5日に婆さんと一緒に、金井克子×前田美波里×中尾ミエの「カーテンコールをもう一度!」を見に六本木へ。 今の芸能人は全く知らなくて、「鶴瓶の家族に乾杯」出場の、鶴瓶の相方で分かったのはレスリングの吉田沙保里だけ、という爺さんにしては稀有のことです。でも、62年、「可愛いベイビー」でデビューした中尾、73年の「他人の関係」の金井、66年の資生堂ポスターキャンペーンガールで有名になった前田、この三人なら知っとるから。一番若い前田嬢が自分と同年で、あとは2、3歳お年上。三人あわせて210歳を超えるとか。なんせ「レビュー」ですからな。言葉からして、もう死語に近いw。
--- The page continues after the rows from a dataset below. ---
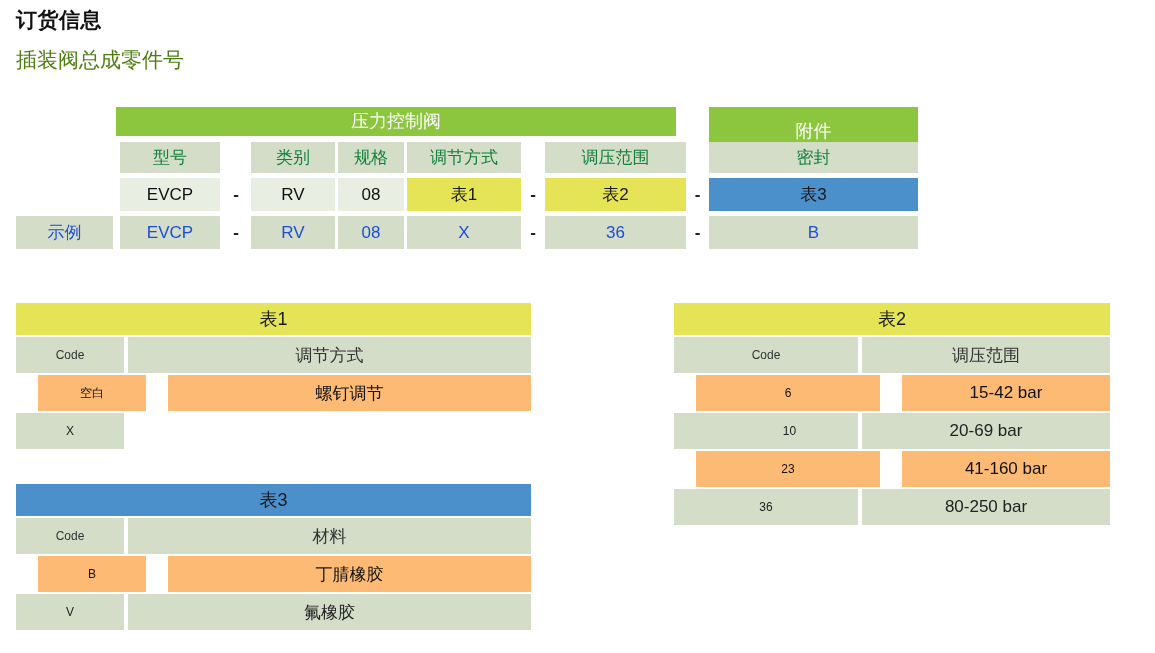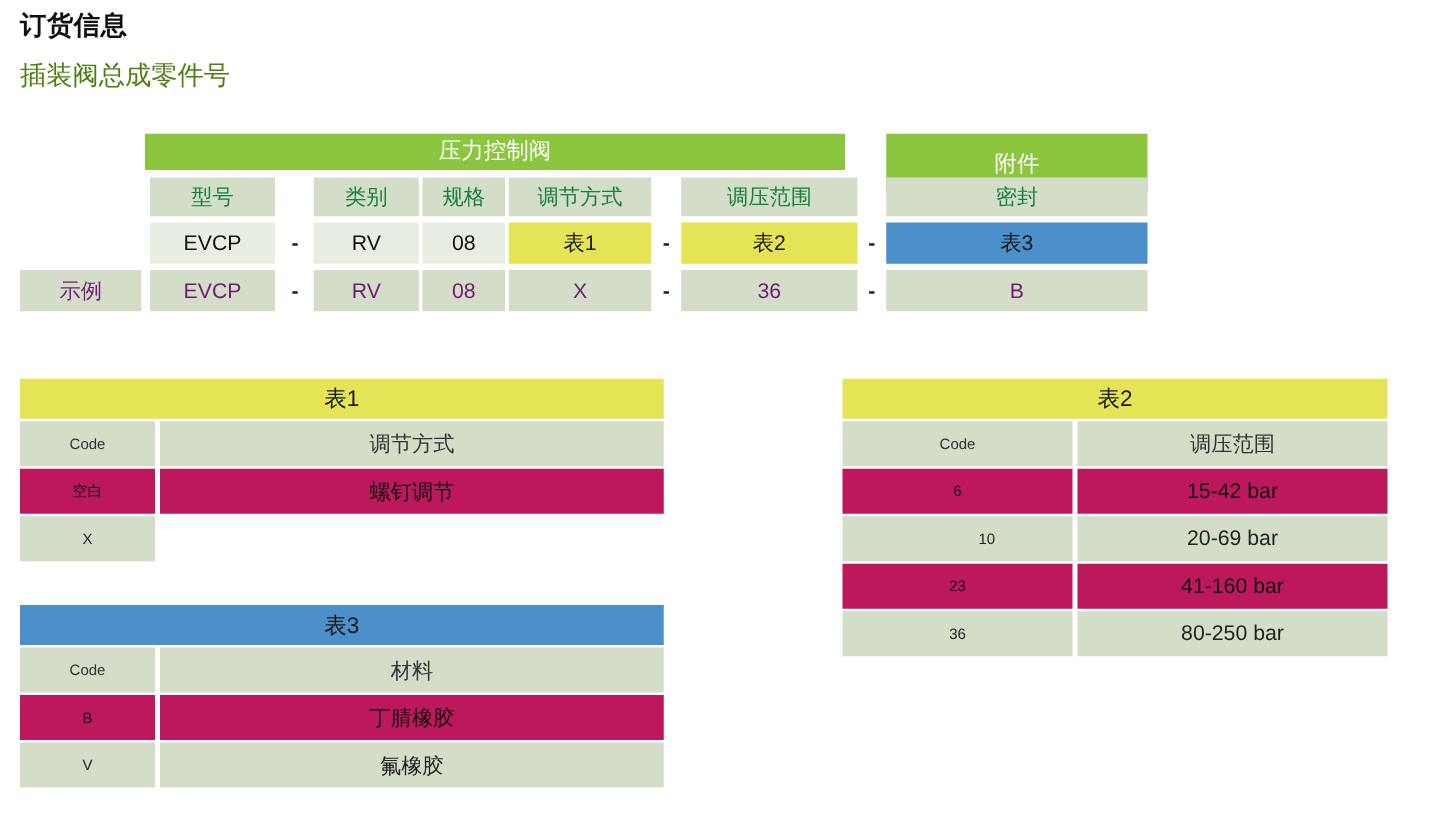--- a/index.html
+++ b/index.html
@@ -43,21 +43,21 @@
     align-items: center;
     justify-content: center;
     font-size: 17px;
     line-height: 1;
     white-space: nowrap;
   }
   .c-green  { background: #8CC63F; color: #ffffff; font-size: 18px; }
   .c-yellow { background: #E5E356; color: #1a1a1a; }
   .c-blue   { background: #4B8FCB; color: #1a1a1a; }
   .c-head   { background: #D3DDC8; color: #15803d; }
-  .c-dark   { background: #D3DDC8; color: #701a75; }
+  .c-dark   { background: #D3DDC8; color: #1d4ed8; }
   .c-light  { background: #E9EEE2; color: #111111; }
   .dash {
     position: absolute;
     display: flex;
     align-items: center;
     justify-content: center;
     font-size: 17px;
     font-weight: bold;
     color: #222222;
     background: transparent;
@@ -91,21 +91,21 @@
   .st-row .val {
     box-sizing: border-box;
     display: flex;
     align-items: center;
     justify-content: center;
     font-size: 17px;
     margin-left: 4px;
     flex: 1;
   }
   .st-row.r-dark  .code, .st-row.r-dark  .val { background: #D3DDC8; color: #222; }
-  .st-row.r-light .code, .st-row.r-light .val { background: #be185d; color: #111; }
+  .st-row.r-light .code, .st-row.r-light .val { background: #fdba74; color: #111; margin-left: 22px; }
   .st-row.r-head  .code, .st-row.r-head  .val { background: #D3DDC8; color: #333; }
 </style>
 </head>
 <body>
 
 <div class="page-title">订货信息</div>
 <div class="page-subtitle">插装阀总成零件号</div>
 
 <div>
 三人の婆さんの懐メロショーを見に行くつもりだったが、「三人のプロフェッショナルのお仕事ぶり」を見せてもらった。ありゃ、わしらのジムに来る婆さん連とは別の生物だw。イントロでは、三人が「孫の写真見る?」「まだガラケーなの?」「後期高齢者とか、いやね〜」「死んだ親父が必死で盗んだ前田さんのポスターを棺桶に入れた」、などとやってるんだが、中盤後半からは、もう大昔と何も変わらんど迫力で歌い踊り早変わりに、ミエ氏は大掛かりな手品までやってみせた。
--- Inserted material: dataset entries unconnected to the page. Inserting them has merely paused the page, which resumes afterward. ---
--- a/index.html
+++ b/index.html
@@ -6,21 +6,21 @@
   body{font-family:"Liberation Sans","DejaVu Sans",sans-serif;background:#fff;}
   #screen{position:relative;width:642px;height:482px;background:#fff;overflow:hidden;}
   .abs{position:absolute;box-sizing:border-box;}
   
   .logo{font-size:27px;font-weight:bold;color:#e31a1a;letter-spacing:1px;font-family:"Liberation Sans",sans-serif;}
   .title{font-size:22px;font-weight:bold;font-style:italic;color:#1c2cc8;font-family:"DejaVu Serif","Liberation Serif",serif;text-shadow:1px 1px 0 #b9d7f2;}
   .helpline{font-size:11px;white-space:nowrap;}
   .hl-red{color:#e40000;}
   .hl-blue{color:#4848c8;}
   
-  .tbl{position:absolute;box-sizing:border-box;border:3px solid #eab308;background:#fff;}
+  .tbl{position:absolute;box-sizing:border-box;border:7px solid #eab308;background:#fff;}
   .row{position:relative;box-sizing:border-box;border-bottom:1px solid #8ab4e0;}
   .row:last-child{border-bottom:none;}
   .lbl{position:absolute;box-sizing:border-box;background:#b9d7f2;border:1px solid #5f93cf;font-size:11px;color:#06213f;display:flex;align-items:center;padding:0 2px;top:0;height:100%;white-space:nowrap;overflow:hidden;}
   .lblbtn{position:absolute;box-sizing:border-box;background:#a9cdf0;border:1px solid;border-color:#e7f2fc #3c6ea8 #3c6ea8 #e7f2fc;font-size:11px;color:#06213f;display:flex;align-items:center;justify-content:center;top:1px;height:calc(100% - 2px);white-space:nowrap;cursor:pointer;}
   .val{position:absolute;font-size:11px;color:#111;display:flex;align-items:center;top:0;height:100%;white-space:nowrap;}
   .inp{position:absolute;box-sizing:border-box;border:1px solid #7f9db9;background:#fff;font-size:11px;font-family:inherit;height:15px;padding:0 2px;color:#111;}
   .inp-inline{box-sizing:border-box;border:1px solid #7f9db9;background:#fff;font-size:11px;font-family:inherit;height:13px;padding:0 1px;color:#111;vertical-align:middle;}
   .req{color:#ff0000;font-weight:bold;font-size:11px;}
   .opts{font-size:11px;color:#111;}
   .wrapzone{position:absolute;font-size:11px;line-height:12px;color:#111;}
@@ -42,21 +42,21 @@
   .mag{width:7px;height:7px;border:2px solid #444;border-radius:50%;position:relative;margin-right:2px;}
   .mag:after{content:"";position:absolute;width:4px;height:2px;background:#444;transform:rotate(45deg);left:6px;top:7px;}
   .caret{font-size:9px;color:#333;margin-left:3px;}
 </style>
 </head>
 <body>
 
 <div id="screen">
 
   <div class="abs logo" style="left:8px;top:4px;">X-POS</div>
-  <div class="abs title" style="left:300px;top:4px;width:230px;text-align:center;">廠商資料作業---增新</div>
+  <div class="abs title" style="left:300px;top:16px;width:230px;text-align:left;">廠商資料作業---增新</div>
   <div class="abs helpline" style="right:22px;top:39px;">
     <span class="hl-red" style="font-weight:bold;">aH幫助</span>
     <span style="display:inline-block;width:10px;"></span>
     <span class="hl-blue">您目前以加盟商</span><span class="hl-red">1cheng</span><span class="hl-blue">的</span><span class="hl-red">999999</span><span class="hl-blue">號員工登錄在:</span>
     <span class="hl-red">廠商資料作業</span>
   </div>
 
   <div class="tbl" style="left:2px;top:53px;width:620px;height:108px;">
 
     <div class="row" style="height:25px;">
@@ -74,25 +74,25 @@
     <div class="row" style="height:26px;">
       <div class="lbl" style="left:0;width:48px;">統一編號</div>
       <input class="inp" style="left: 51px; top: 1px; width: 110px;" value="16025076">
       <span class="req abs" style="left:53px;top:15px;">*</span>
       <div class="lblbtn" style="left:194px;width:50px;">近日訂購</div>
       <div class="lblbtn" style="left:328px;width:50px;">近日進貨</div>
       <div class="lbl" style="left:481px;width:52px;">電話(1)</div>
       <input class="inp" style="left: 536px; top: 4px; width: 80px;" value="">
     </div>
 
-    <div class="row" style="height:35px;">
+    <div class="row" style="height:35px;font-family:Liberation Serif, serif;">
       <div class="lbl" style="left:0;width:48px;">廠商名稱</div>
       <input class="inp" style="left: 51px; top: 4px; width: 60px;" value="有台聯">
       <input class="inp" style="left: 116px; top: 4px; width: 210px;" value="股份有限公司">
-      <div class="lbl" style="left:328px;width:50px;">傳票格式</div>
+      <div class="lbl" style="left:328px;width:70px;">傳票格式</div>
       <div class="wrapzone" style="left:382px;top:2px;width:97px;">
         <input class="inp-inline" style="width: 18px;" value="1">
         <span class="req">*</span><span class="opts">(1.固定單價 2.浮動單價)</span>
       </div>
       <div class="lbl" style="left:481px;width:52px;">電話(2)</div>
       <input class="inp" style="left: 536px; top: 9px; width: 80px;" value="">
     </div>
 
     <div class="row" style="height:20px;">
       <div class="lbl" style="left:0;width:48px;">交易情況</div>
 考えてみれば、どの方も60年以上、修行してきておられるわけで、つまりは、剣術の達人だの、芸術の名人の技とおんなじで、「芸能人」だからチャラチャラしてるわけでは全然ない。確かにそのつもりでよくみると、上腕の内側の筋肉が張ってないとかあっても、踊ろうが歌おうが、金井、前田両氏のボディバランス、飛んだり跳ねたりしても、体幹は全く揺らがない。風呂場パンツ履くにもヨロけるから、このすごさがようわかる。昔ならボインボインのスラリとした肢体に見とれとったのだが、今やこっちの感動ポイントも違っておるですな。レビュー全盛時代の曲のオンパレードで、オーケストラもなんだか爺さんばっかりで、なんだか楽しそうに演奏しとったねえ。
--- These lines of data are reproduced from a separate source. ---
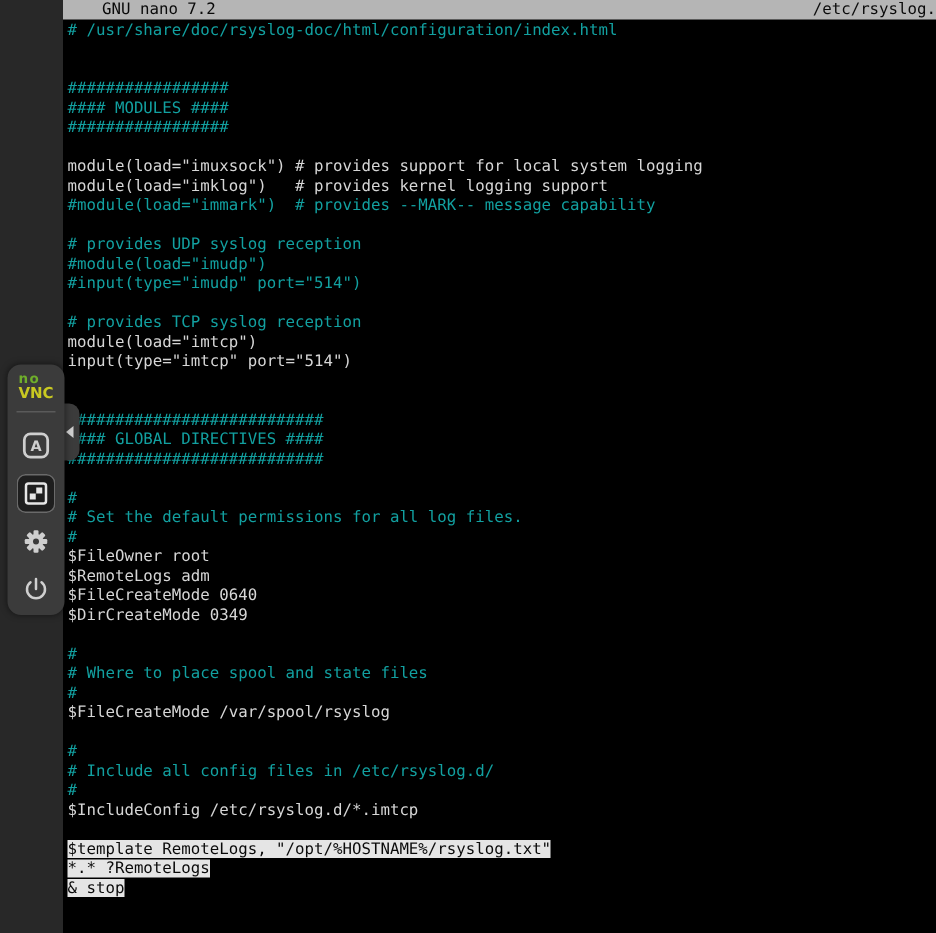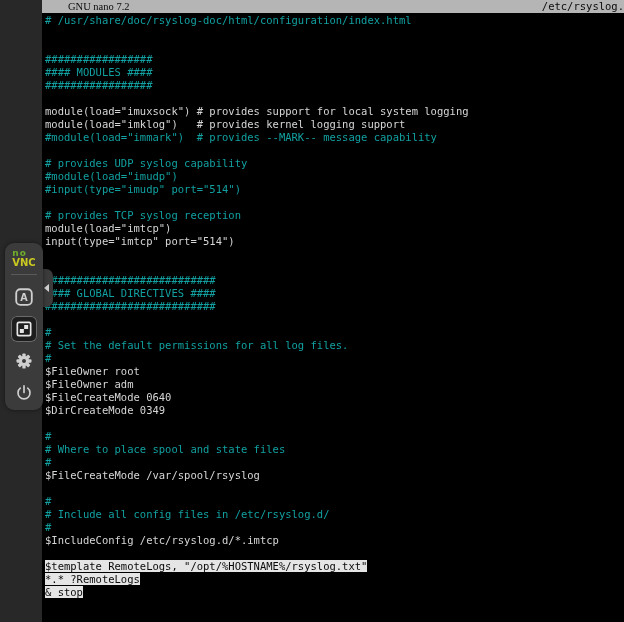--- a/index.html
+++ b/index.html
@@ -49,21 +49,21 @@
   
   .terminal {
     position: absolute; left: 42px; top: 0; width: 582px; height: 622px;
     background: #000; overflow: hidden;
   }
   .nano-titlebar {
     height: 13px; background: #b5b5b5; color: #0a0a0a;
     font-size: 10.5px; line-height: 13px; white-space: pre;
     display: flex; justify-content: space-between; overflow: hidden;
   }
-  .nano-titlebar .t-left { padding-left: 26px; font-family: Liberation Serif, serif; }
+  .nano-titlebar .t-left { padding-left: 26px; }
   .nano-titlebar .t-right { text-align: center; }
 
   .term-content { padding: 1px 0 0 3px; }
   .tline { height: 13px; font-size: 10.5px; line-height: 13px; white-space: pre; color: #d6d6d6; }
   .tline.comment { color: #12a0a0; }
   .tline.code { color: #d6d6d6; }
   .tline .sel { background: #e5e5e5; color: #0a0a0a; }
 </style>
 </head>
 <body>
@@ -135,38 +135,38 @@
       <div class="tline blank"></div>
       <div class="tline blank"></div>
       <div class="tline comment">#################</div>
       <div class="tline comment">#### MODULES ####</div>
       <div class="tline comment">#################</div>
       <div class="tline blank"></div>
       <div class="tline code">module(load="imuxsock") # provides support for local system logging</div>
       <div class="tline code">module(load="imklog")   # provides kernel logging support</div>
       <div class="tline comment">#module(load="immark")  # provides --MARK-- message capability</div>
       <div class="tline blank"></div>
-      <div class="tline comment"># provides UDP syslog capability</div>
+      <div class="tline comment"># provides UDP syslog reception</div>
       <div class="tline comment">#module(load="imudp")</div>
       <div class="tline comment">#input(type="imudp" port="514")</div>
       <div class="tline blank"></div>
       <div class="tline comment"># provides TCP syslog reception</div>
       <div class="tline code">module(load="imtcp")</div>
       <div class="tline code">input(type="imtcp" port="514")</div>
       <div class="tline blank"></div>
       <div class="tline blank"></div>
       <div class="tline comment">###########################</div>
       <div class="tline comment">#### GLOBAL DIRECTIVES ####</div>
       <div class="tline comment">###########################</div>
       <div class="tline blank"></div>
       <div class="tline comment">#</div>
       <div class="tline comment"># Set the default permissions for all log files.</div>
       <div class="tline comment">#</div>
       <div class="tline code">$FileOwner root</div>
-      <div class="tline code">$FileOwner adm</div>
+      <div class="tline code">$RemoteLogs adm</div>
       <div class="tline code">$FileCreateMode 0640</div>
       <div class="tline code">$DirCreateMode 0349</div>
       <div class="tline blank"></div>
       <div class="tline comment">#</div>
       <div class="tline comment"># Where to place spool and state files</div>
       <div class="tline comment">#</div>
       <div class="tline code">$FileCreateMode /var/spool/rsyslog</div>
       <div class="tline blank"></div>
       <div class="tline comment">#</div>
       <div class="tline comment"># Include all config files in /etc/rsyslog.d/</div>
 中尾ミエ氏のプロデュースとか。この人が10歳代前半でデビューしたとき、遠藤周作だか誰だったか忘れたが、「もう10数歳で出演前の気迫に満ちた表情は、大人の演技者以上の集中で自らの人生に向かい合うオーラで輝いていた」(全然うろ覚えであるが、まあそんな意味のことをもっと名文で)書いていた。あれから60年たって、この舞台は生涯一筋の芸道を歩んできた証みたいなもんで、敬服の至り。

 婆さんによると、「去年、最初にやって、『私たちまだイケるじゃん』ということで、去年は出番をセーブしてたのを今年は増やした」とか。見にきていたのは大半が、我ら同様の世代だが、皆、帰りには、きたときよりシャンとしてたげな。あはは。

 もっとも去年からこの脚本を書いた爺さんは、その後、昇天してしもて、本番の公演は見られなかったそうだから、主役連も、客の方もどうなるかわからんねえ。来年もやるかなあ?